La crise actuelle serait due au fait que les autorités à Gaza ne disposent pas d’assez de fuel pour pleinement alimenter l’unique centrale électrique de l’enclave, utilisée actuellement à 10% de ses capacités. Des ministres du Hamas accusent ouvertement l’Autorité palestinienne d’avoir sciemment provoqué cette crise en refusant de baisser la taxe sur le kérosène.

Vendredi, après la traditionnelle grande prière, les partisans du Hamas ont à leur tour battu le pavé, brûlant des posters à l’effigie du président de l’Autorité palestinienne, Mahmoud Abbas, et de son Premier ministre, Rami Hamdallah. Le mouvement islamiste palestinien, qui s’apprête à marquer le dixième anniversaire de son coup de force à Gaza, considère que son rival du Fatah cherche à affaiblir son pouvoir. 

Situation humanitaire bientôt intenable
Conciliante, l’Autorité de Mahmoud Abbas a consenti à lever temporairement la taxe sur le fuel importé dans le territoire sous contrôle du Hamas. Les deux factions rivales palestiniennes ont également convenu de mettre en place une commission spéciale chargée de faciliter l'approvisionnement en gaz de la centrale de Gaza, moins complexe que le fuel. En attendant, la Turquie a proposé de livrer dans les plus brefs délais près de 15.000 tonnes de diesel à l’enclave palestinienne, ce qui permettrait de répondre aux besoins en électricité des habitants de Gaza pendant les trois prochains mois. 
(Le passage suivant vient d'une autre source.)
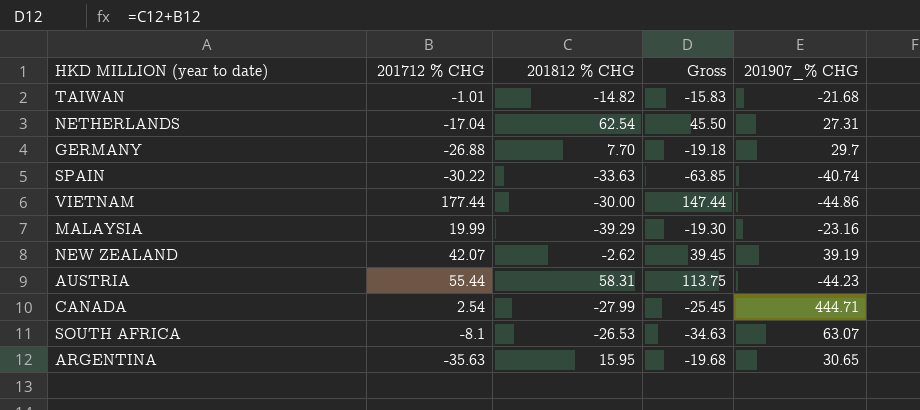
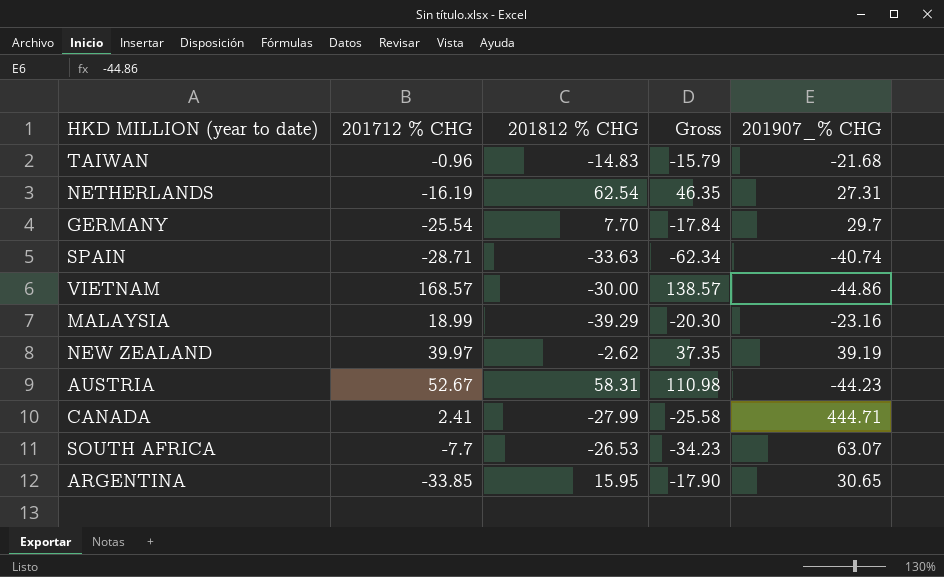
TAIWAN | 201712 % CHG: -1.01 -> -0.96
TAIWAN | 201812 % CHG: -14.82 -> -14.83
TAIWAN | Gross: -15.83 -> -15.79
NETHERLANDS | 201712 % CHG: -17.04 -> -16.19
NETHERLANDS | Gross: 45.50 -> 46.35
GERMANY | 201712 % CHG: -26.88 -> -25.54
GERMANY | Gross: -19.18 -> -17.84
SPAIN | 201712 % CHG: -30.22 -> -28.71
SPAIN | Gross: -63.85 -> -62.34
VIETNAM | 201712 % CHG: 177.44 -> 168.57
VIETNAM | Gross: 147.44 -> 138.57
MALAYSIA | 201712 % CHG: 19.99 -> 18.99
MALAYSIA | Gross: -19.30 -> -20.30
NEW ZEALAND | 201712 % CHG: 42.07 -> 39.97
NEW ZEALAND | Gross: 39.45 -> 37.35
AUSTRIA | 201712 % CHG: 55.44 -> 52.67
AUSTRIA | Gross: 113.75 -> 110.98
CANADA | 201712 % CHG: 2.54 -> 2.41
CANADA | Gross: -25.45 -> -25.58
SOUTH AFRICA | 201712 % CHG: -8.1 -> -7.7
SOUTH AFRICA | Gross: -34.63 -> -34.23
ARGENTINA | 201712 % CHG: -35.63 -> -33.85
ARGENTINA | Gross: -19.68 -> -17.90

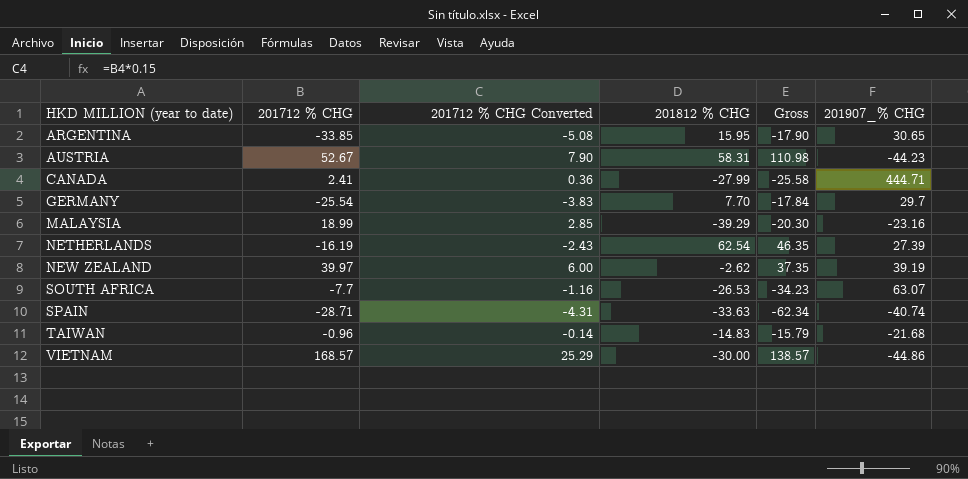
row order: none -> HKD MILLION (year to date) ascending
column 201712 % CHG Converted | formula: none -> [201712 % CHG] * 0.15
NETHERLANDS | 201907_% CHG: 27.31 -> 27.39

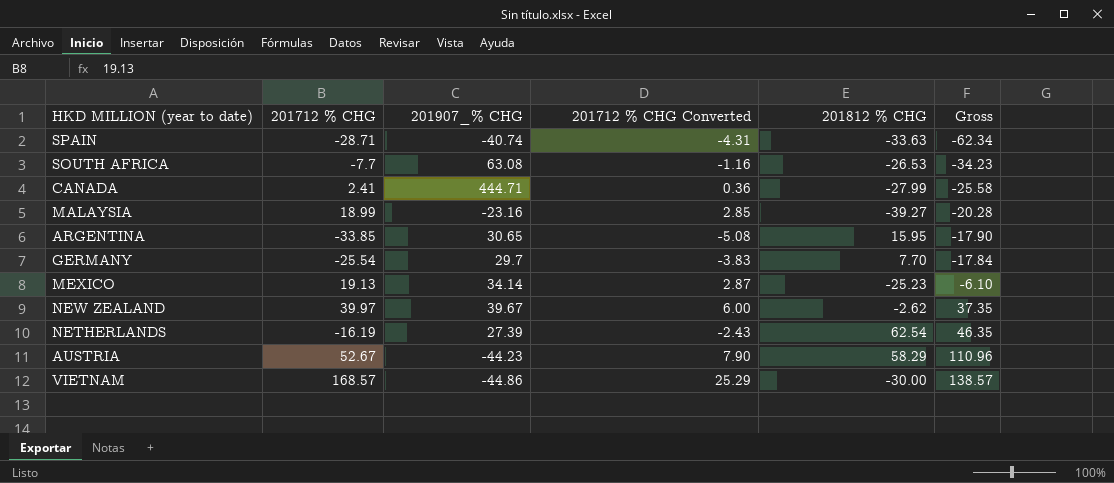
row order: HKD MILLION (year to date) ascending -> Gross ascending
column 201907_% CHG | position: 6 -> 3
row TAIWAN: -0.96 | -0.14 | -14.83 | -15.79 | -21.68 -> none
SOUTH AFRICA | 201907_% CHG: 63.07 -> 63.08
MALAYSIA | 201812 % CHG: -39.29 -> -39.27
MALAYSIA | Gross: -20.30 -> -20.28
row MEXICO: none -> 19.13 | 34.14 | 2.87 | -25.23 | -6.10
NEW ZEALAND | 201907_% CHG: 39.19 -> 39.67
AUSTRIA | 201812 % CHG: 58.31 -> 58.29
AUSTRIA | Gross: 110.98 -> 110.96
Le Hamas utilise également cette crise pour accentuer la pression sur Israël, l’accusant de ralentir les livraisons de fuel pour des motifs sécuritaires. « Si notre leadership est menacé, nous reprendrons nos tirs sur Israël. Nous n’agirons pas comme Bachar al-Assad qui ne riposte jamais », prévient un porte-parole de l’organisation islamiste. L’Etat hébreu renvoie la politesse au Hamas qui l’accuse d’être responsable de cette crise énergétique. « Ses responsables jouissent du courant 24/7 et tous les tunnels de Gaza disposent d’un générateur. Ils détournent l’électricité pour leurs intérêts personnels et leurs infrastructures militaires », répond le général israélien Yoav Mordechaï, coordinateur de l’administration civile à Gaza (Cogat).

Reste que la situation dans l’enclave palestinienne n'a jamais semblé aussi proche du point de non-retour. Outre les pénuries d’électricités, ses habitants doivent faire à de graves problèmes sanitaires. Par exemple, 95% de l’eau courante n’est pas potable et, aux dires des experts de l’ONU, ce territoire d’une superficie de 365 kilomètres carrés, l’un des plus densément peuplés du monde, ne sera plus habitable en 2020. Sans intervention rapide des parties concernées (Israël et l’Egypte en premier chef) cette perspective glaçante rend inévitable une nouvelle explosion de violence.